- **Your instructions**: Return the lines below that carry the word "font".

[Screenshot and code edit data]
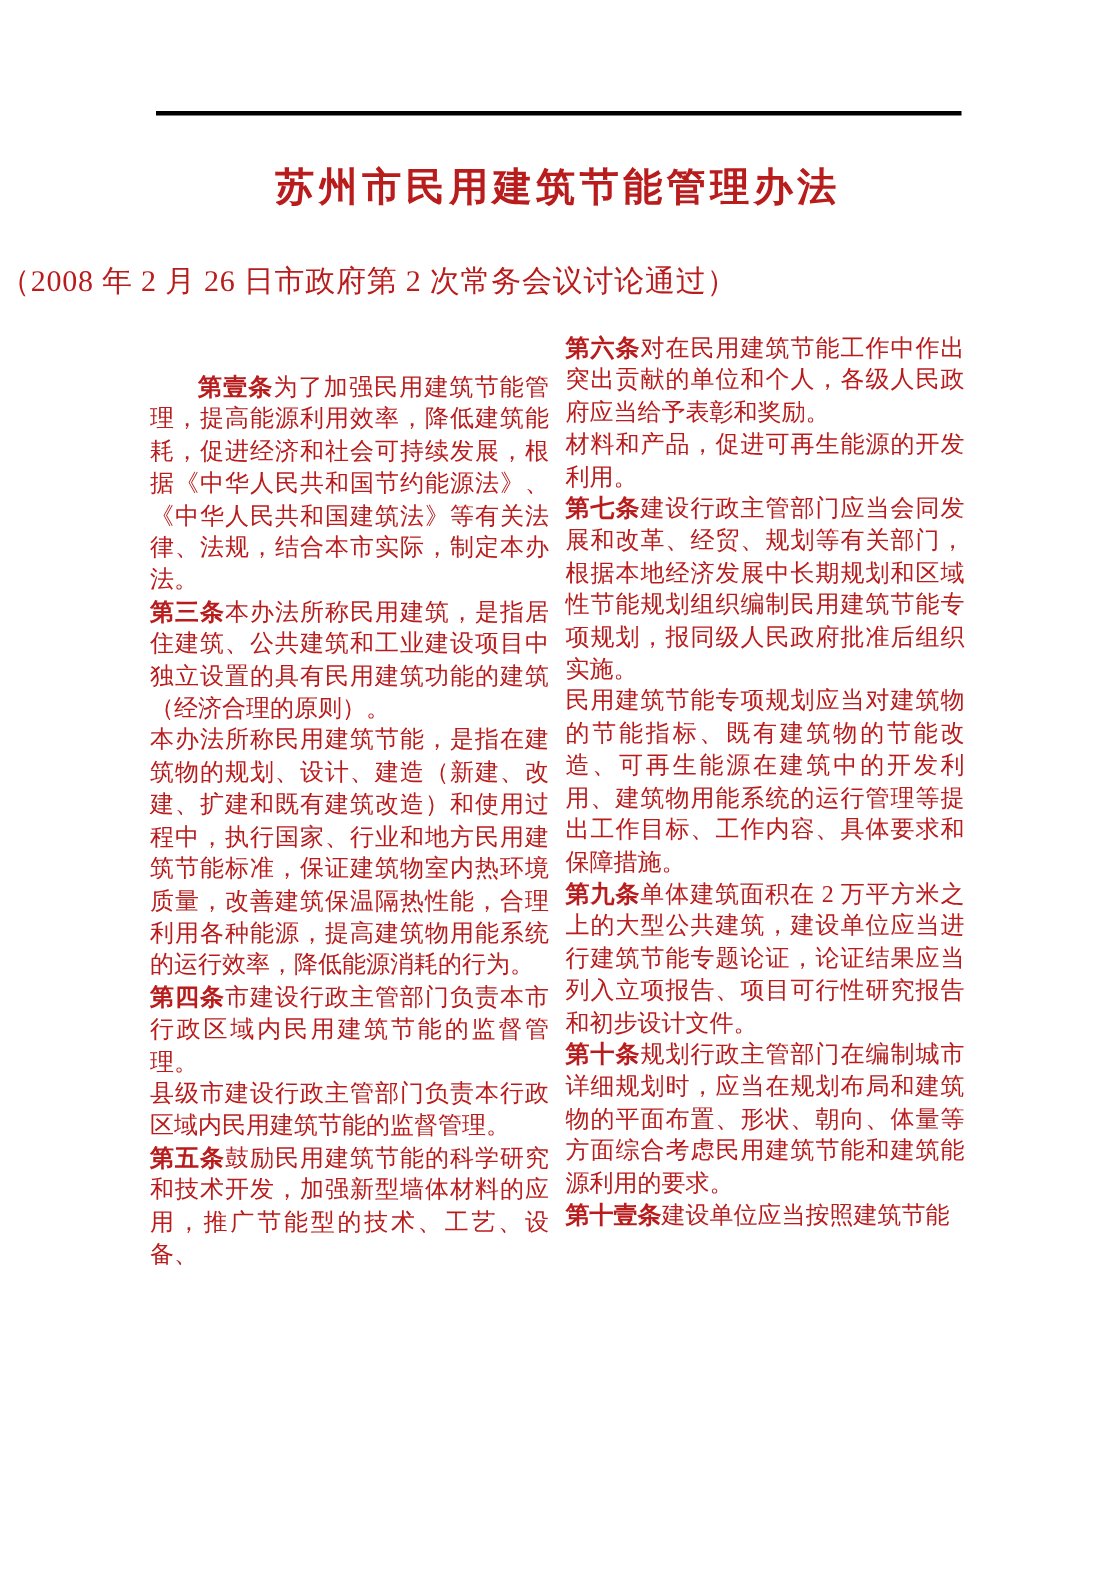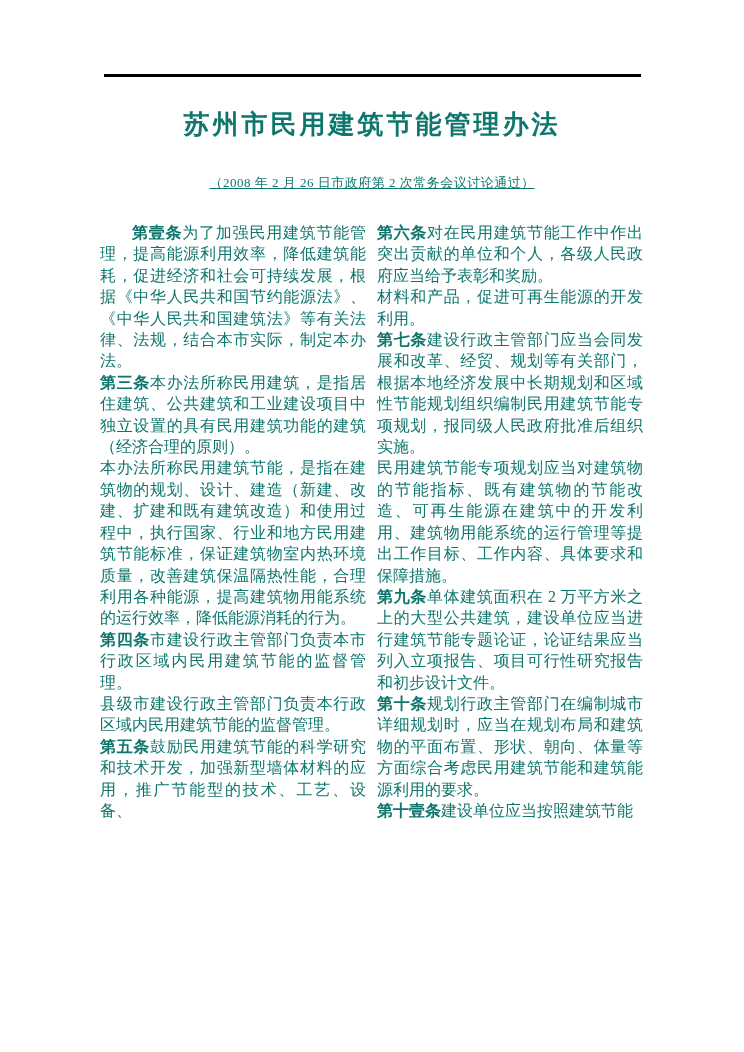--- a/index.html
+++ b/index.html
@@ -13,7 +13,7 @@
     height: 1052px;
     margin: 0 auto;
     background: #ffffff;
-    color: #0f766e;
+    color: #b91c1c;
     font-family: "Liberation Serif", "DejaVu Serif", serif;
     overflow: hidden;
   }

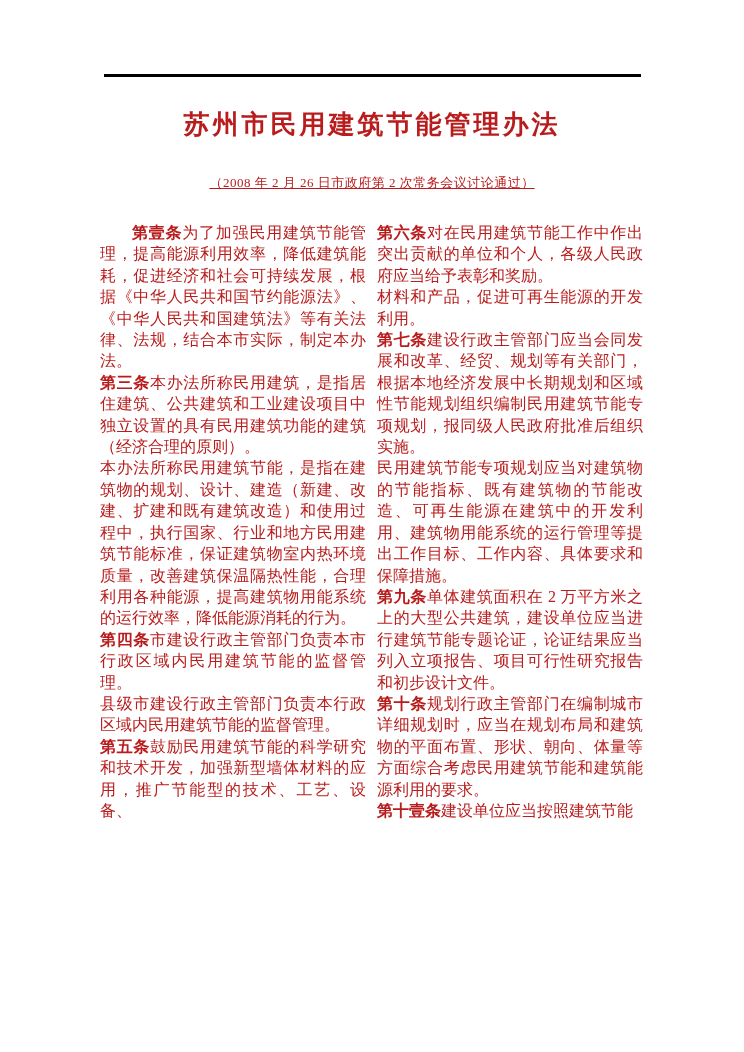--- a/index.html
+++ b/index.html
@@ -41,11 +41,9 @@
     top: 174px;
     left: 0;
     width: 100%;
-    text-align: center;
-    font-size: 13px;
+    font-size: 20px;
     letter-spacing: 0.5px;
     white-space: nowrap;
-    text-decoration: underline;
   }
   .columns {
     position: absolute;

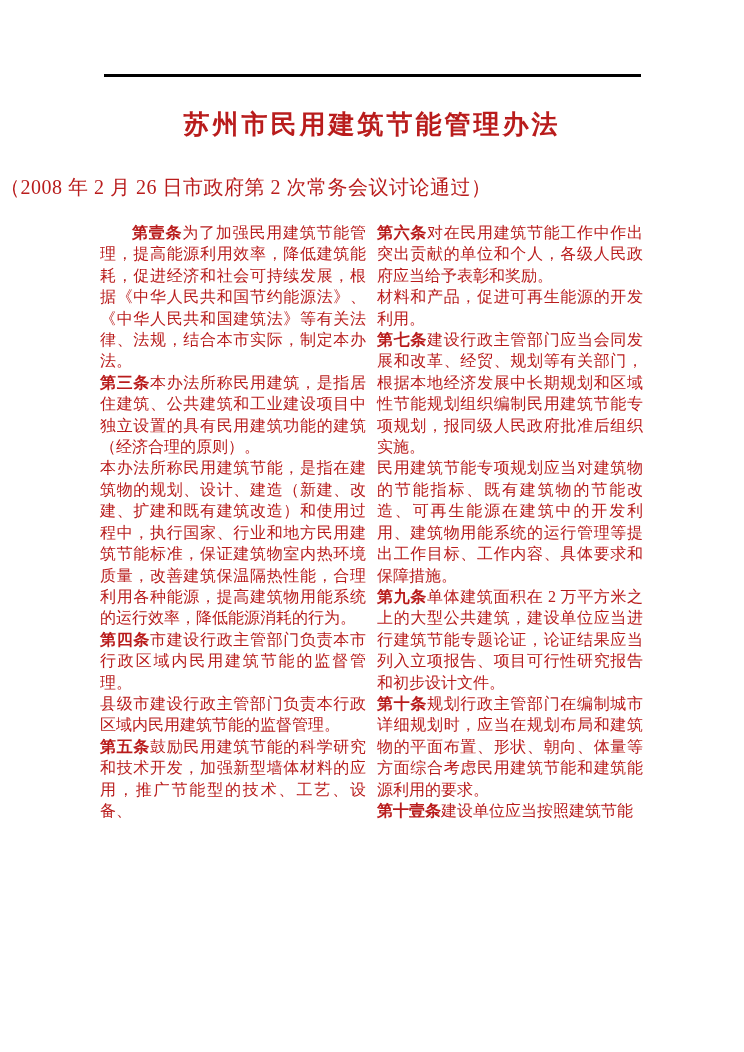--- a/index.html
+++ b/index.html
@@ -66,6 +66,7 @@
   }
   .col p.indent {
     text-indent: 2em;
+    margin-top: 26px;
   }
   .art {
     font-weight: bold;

- **Solution to the problem**:
     font-family: "Liberation Serif", "DejaVu Serif", serif;
-    font-size: 13px;
+    font-size: 20px;
     font-weight: bold;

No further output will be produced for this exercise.